This “collapse of the separation of scheduling powers” has been blamed for producing “unscientific scheduling outcomes” that prioritize law enforcement goals over public health and medical evidence. The enduring placement of marijuana in Schedule I, despite decades of evidence of medical applications and lower abuse potential than many Schedule II drugs, is often cited as the most prominent example where political and enforcement considerations appear to have overridden purely scientific evaluation.
The War on Drugs Era: Escalation and Enforcement
The framework established by the Controlled Substances Act became the engine for a new, more aggressive phase of drug control. The 1970s and 1980s saw dramatic escalation in rhetoric, enforcement, and punishment, transforming the regulatory system into a literal “war” with profound consequences for the American criminal justice system and society.
Nixon’s Declaration and the DEA Creation
On June 17, 1971, President Richard Nixon stood before the press and formally declared a “war on drugs,” labeling drug abuse “public enemy number one” and demanding a “new, all-out offensive” to defeat it.
Nixon’s motivations were complex. He was genuinely concerned with nationwide crime surge and a heroin addiction crisis devastating communities and afflicting returning Vietnam veterans. His approach was therefore twofold: stronger law enforcement and significant expansion of treatment and rehabilitation.
He created the Special Action Office for Drug Abuse Prevention and successfully requested hundreds of millions in new funding for treatment programs, establishing for the first time federal policy offering help to any addict who wanted it, without immediate threat of criminalization.
To spearhead enforcement, Nixon moved to consolidate the government’s fragmented drug control efforts. He argued the government was fighting as a “loosely confederated alliance” against a “resourceful, elusive, worldwide enemy.”
In 1973, through Reorganization Plan No. 2, he created the Drug Enforcement Administration.

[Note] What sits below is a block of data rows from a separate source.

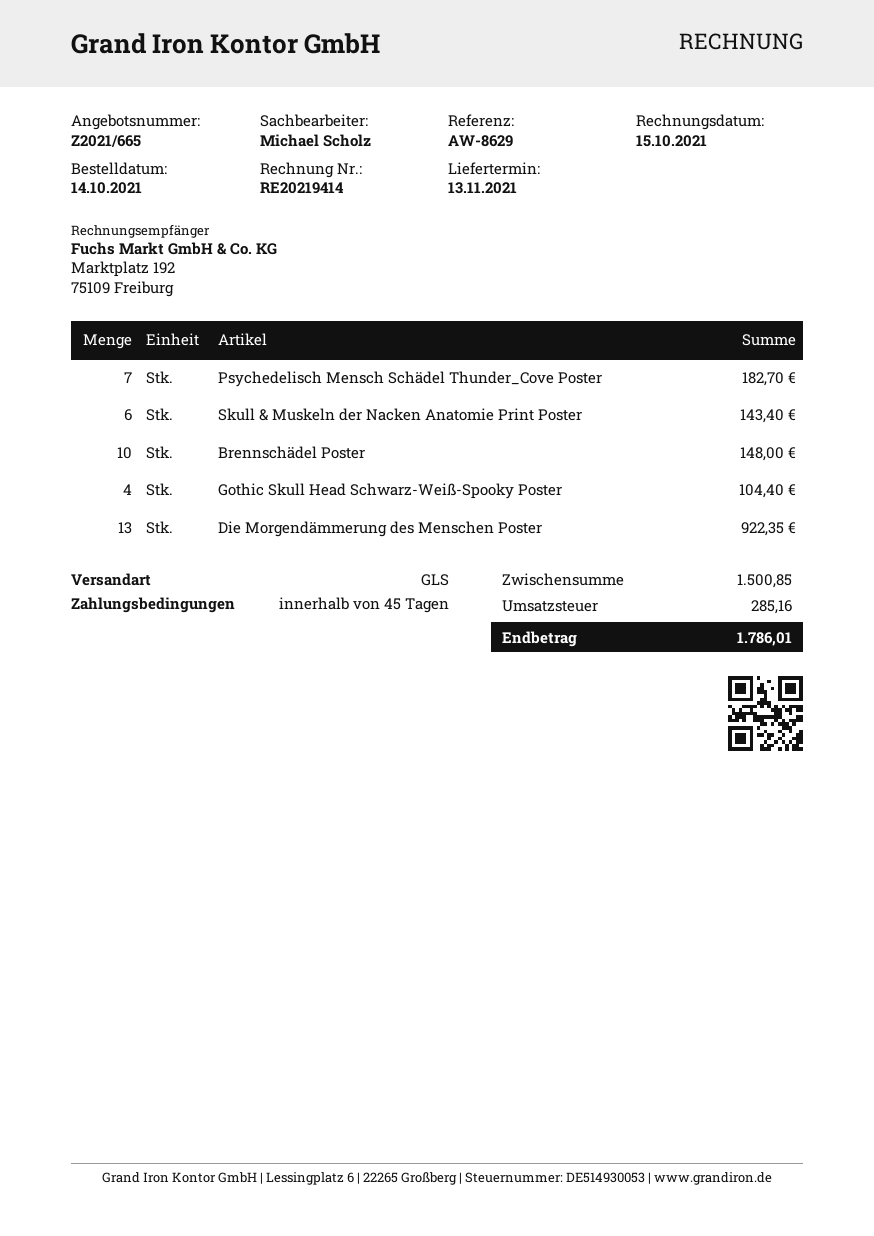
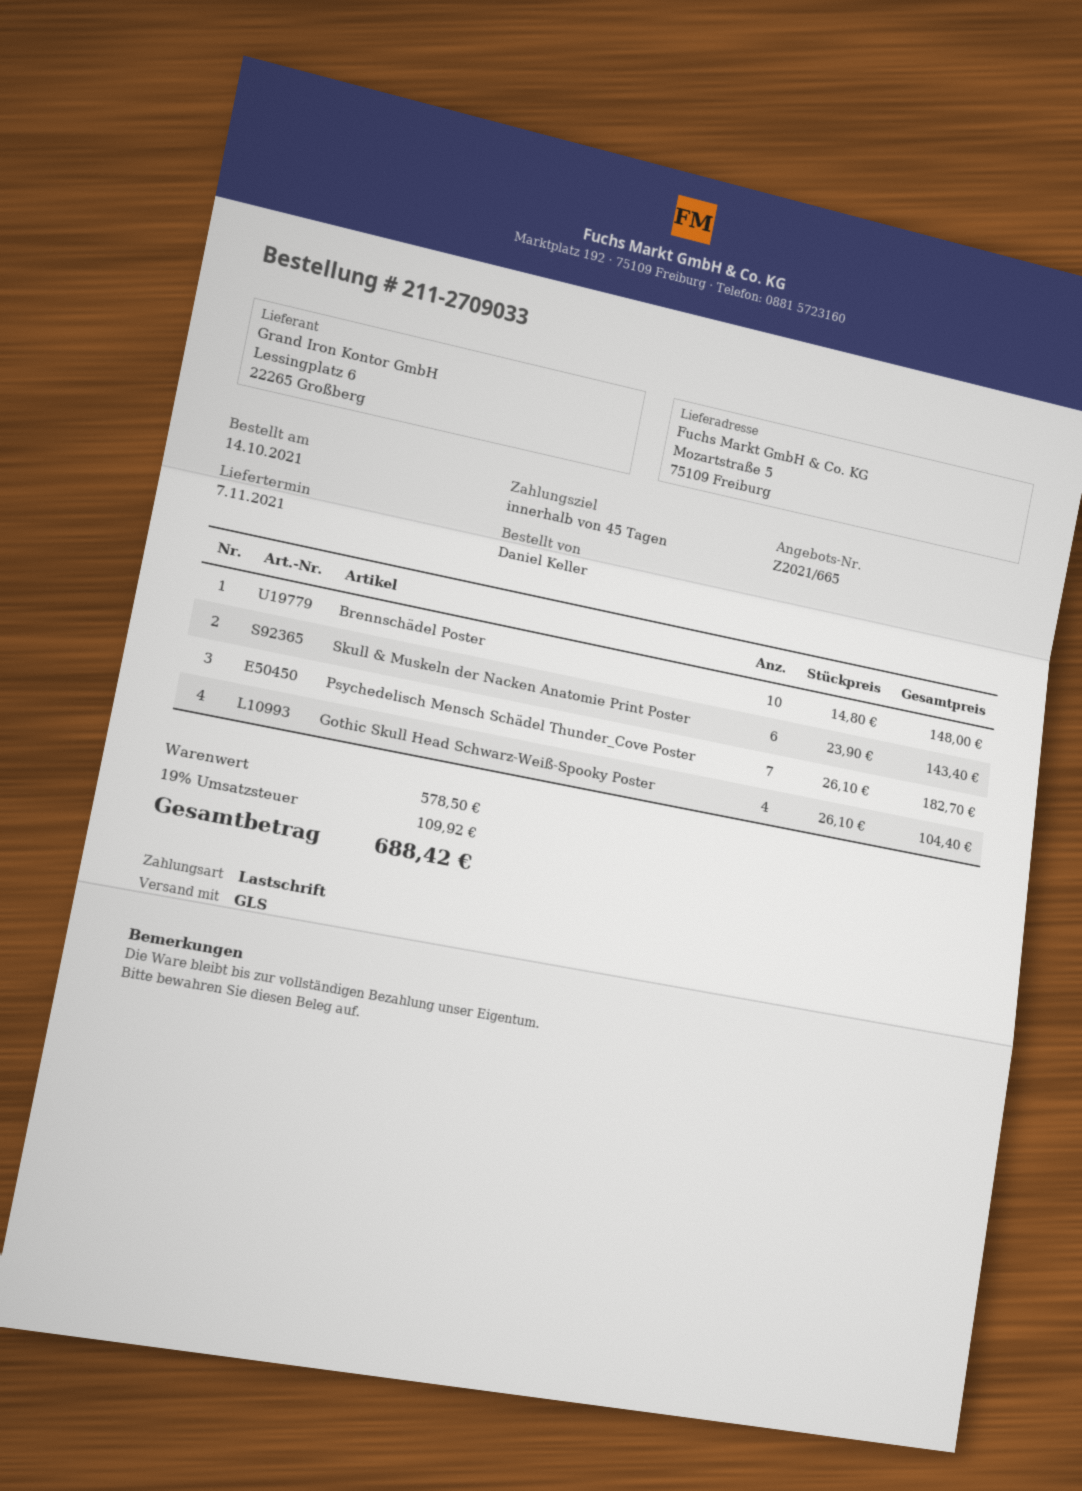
delivery date: 2021-11-13 -> 2021-11-07
Die Morgendämmerung des Menschen Poster: 13 for 922.35 -> none
subtotal: 1500.85 -> 578.50
tax: 285.16 -> 109.92
total: 1786.01 -> 688.42

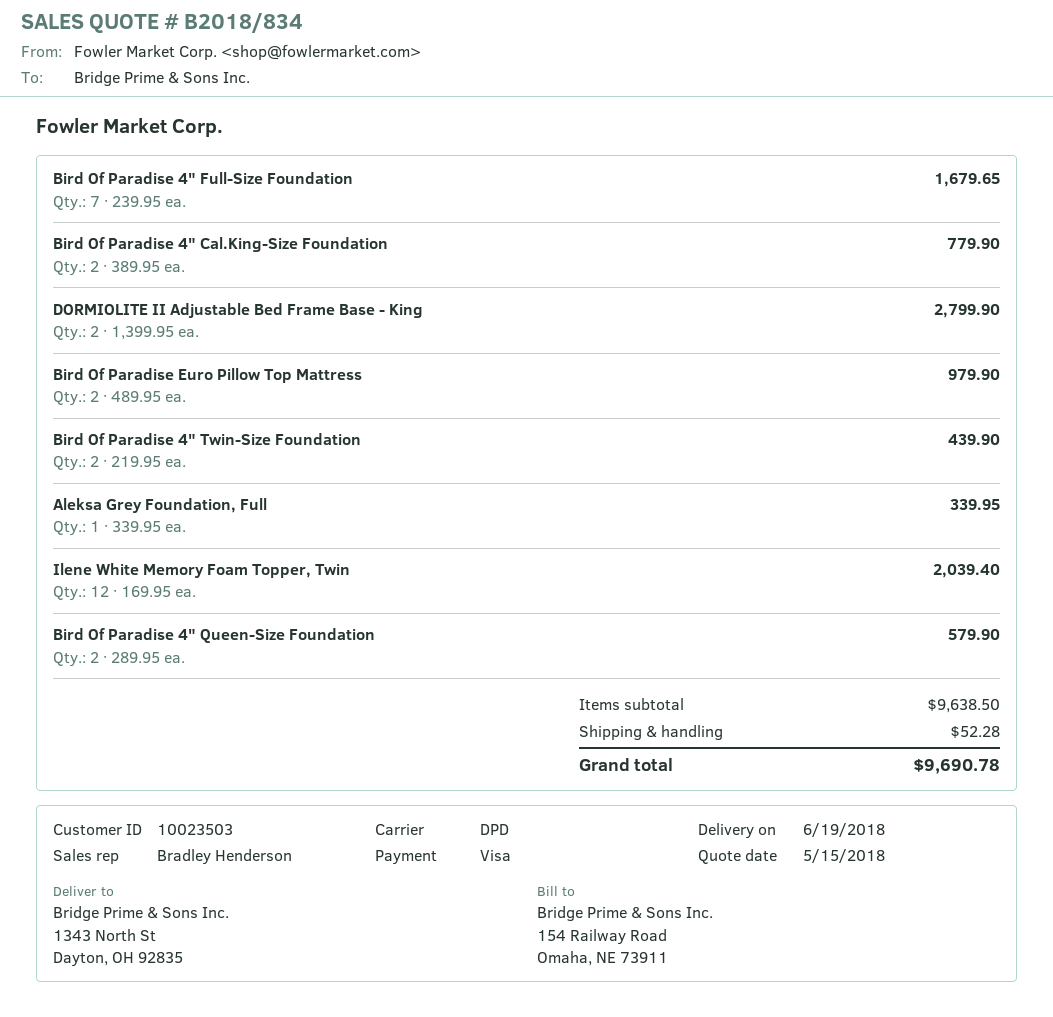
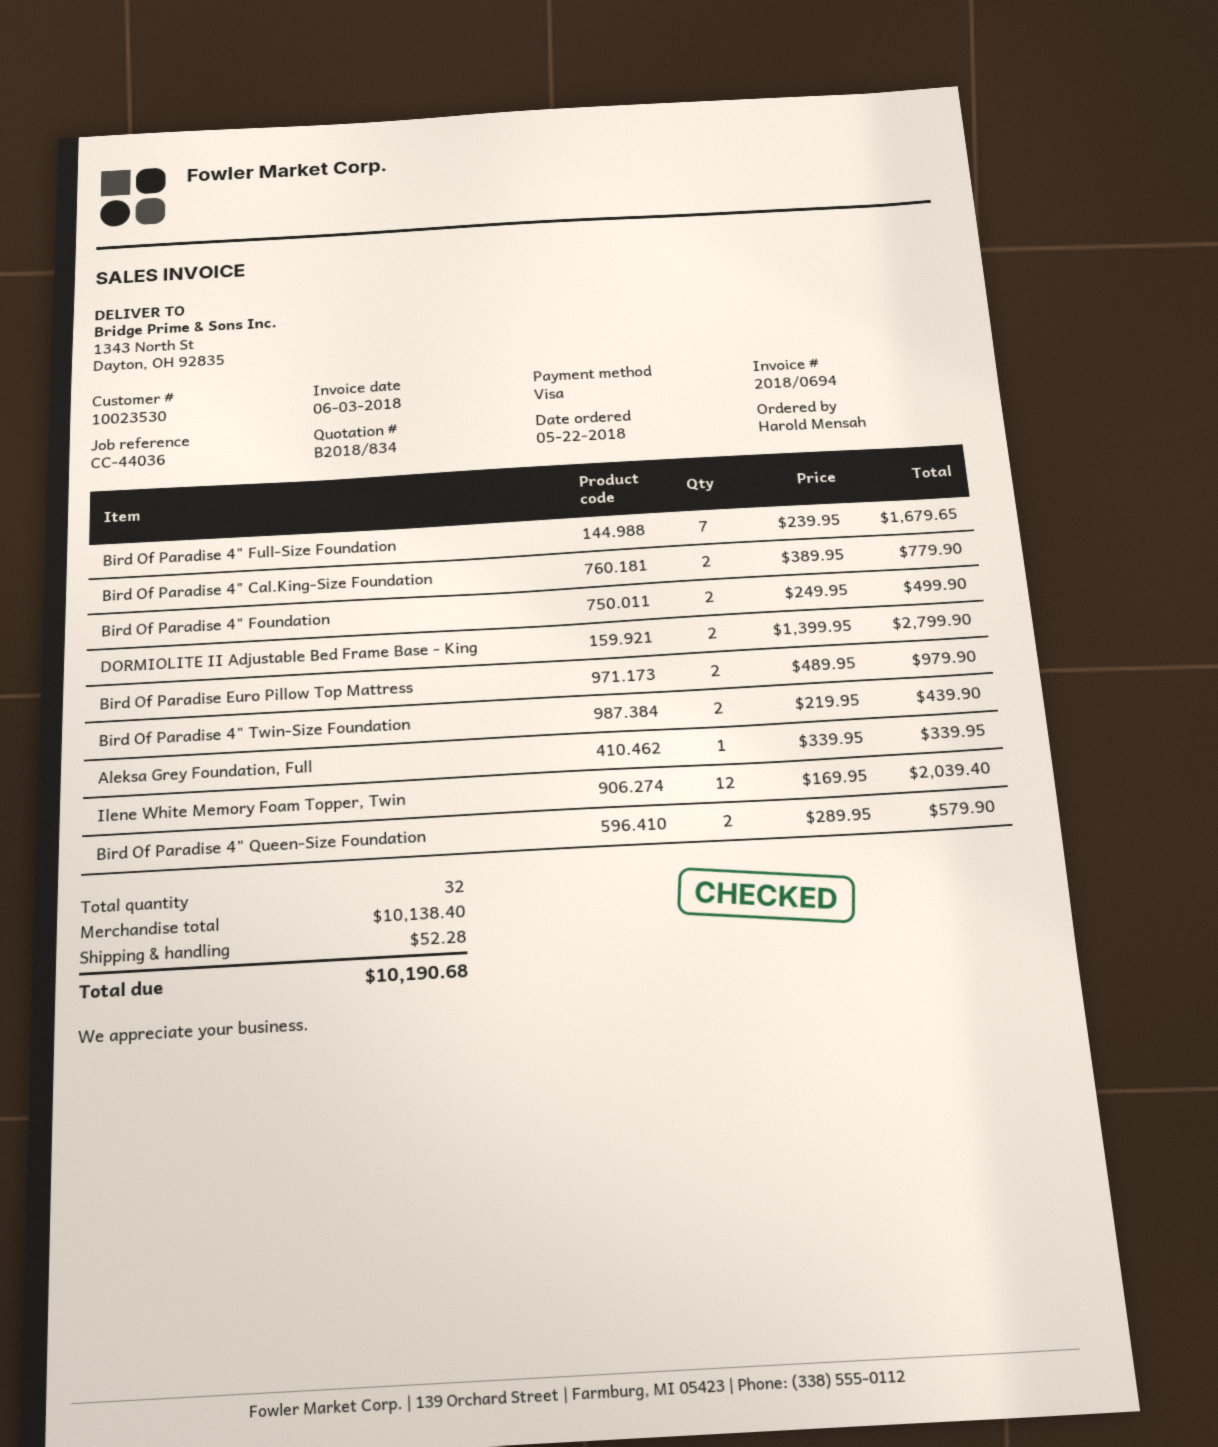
customer number: 10023503 -> 10023530
Bird Of Paradise 4" Foundation: none -> 2 x 249.95 = 499.90
subtotal: 9638.50 -> 10138.40
total: 9690.78 -> 10190.68

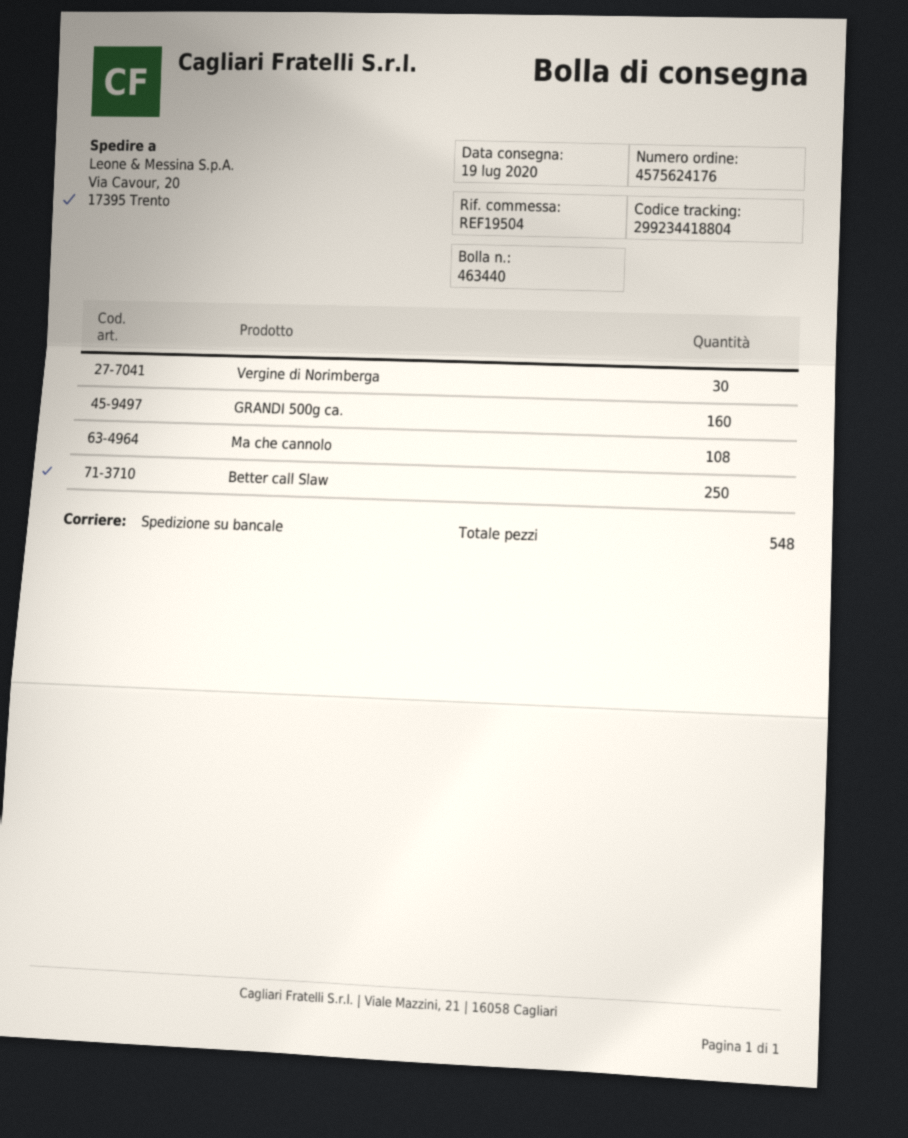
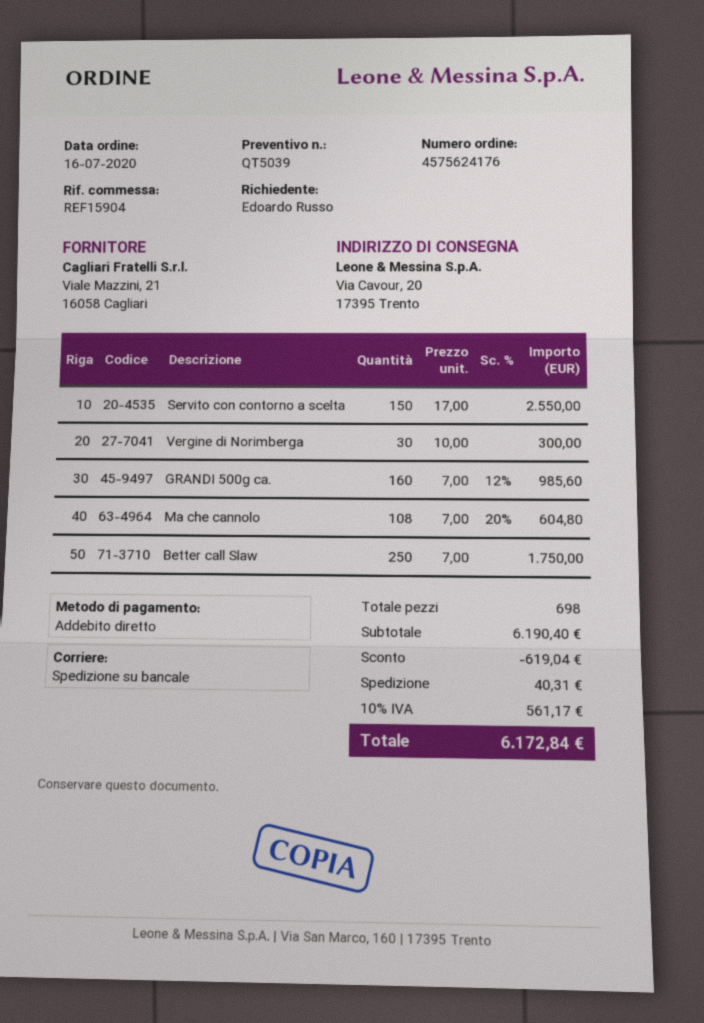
reference: REF19504 -> REF15904
Servito con contorno a scelta: none -> 150
total quantity: 548 -> 698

This new agency merged the Bureau of Narcotics and Dangerous Drugs, the Office for Drug Abuse Law Enforcement, the Office of National Narcotics Intelligence, and drug investigation units from U.S. Customs Service into a single, powerful entity responsible for enforcing all federal controlled substances laws.
However, behind the public rationale of crime control and public health, a more cynical political strategy was at play. Years later, top Nixon aide John Ehrlichman gave a now-infamous interview claiming the War on Drugs was conceived as a political weapon.
He stated the Nixon campaign and White House had two primary enemies: “the antiwar left and Black people.” According to Ehrlichman, “We knew we couldn’t make it illegal to be either against the war or Black, but by getting the public to associate the hippies with marijuana and Blacks with heroin, and then criminalizing both heavily, we could disrupt those communities. We could arrest their leaders, raid their homes, break up their meetings, and vilify them night after night on the evening news.”
This admission reframes the War on Drugs not just as policy initiative, but as deliberate political tool designed to target and neutralize political adversaries.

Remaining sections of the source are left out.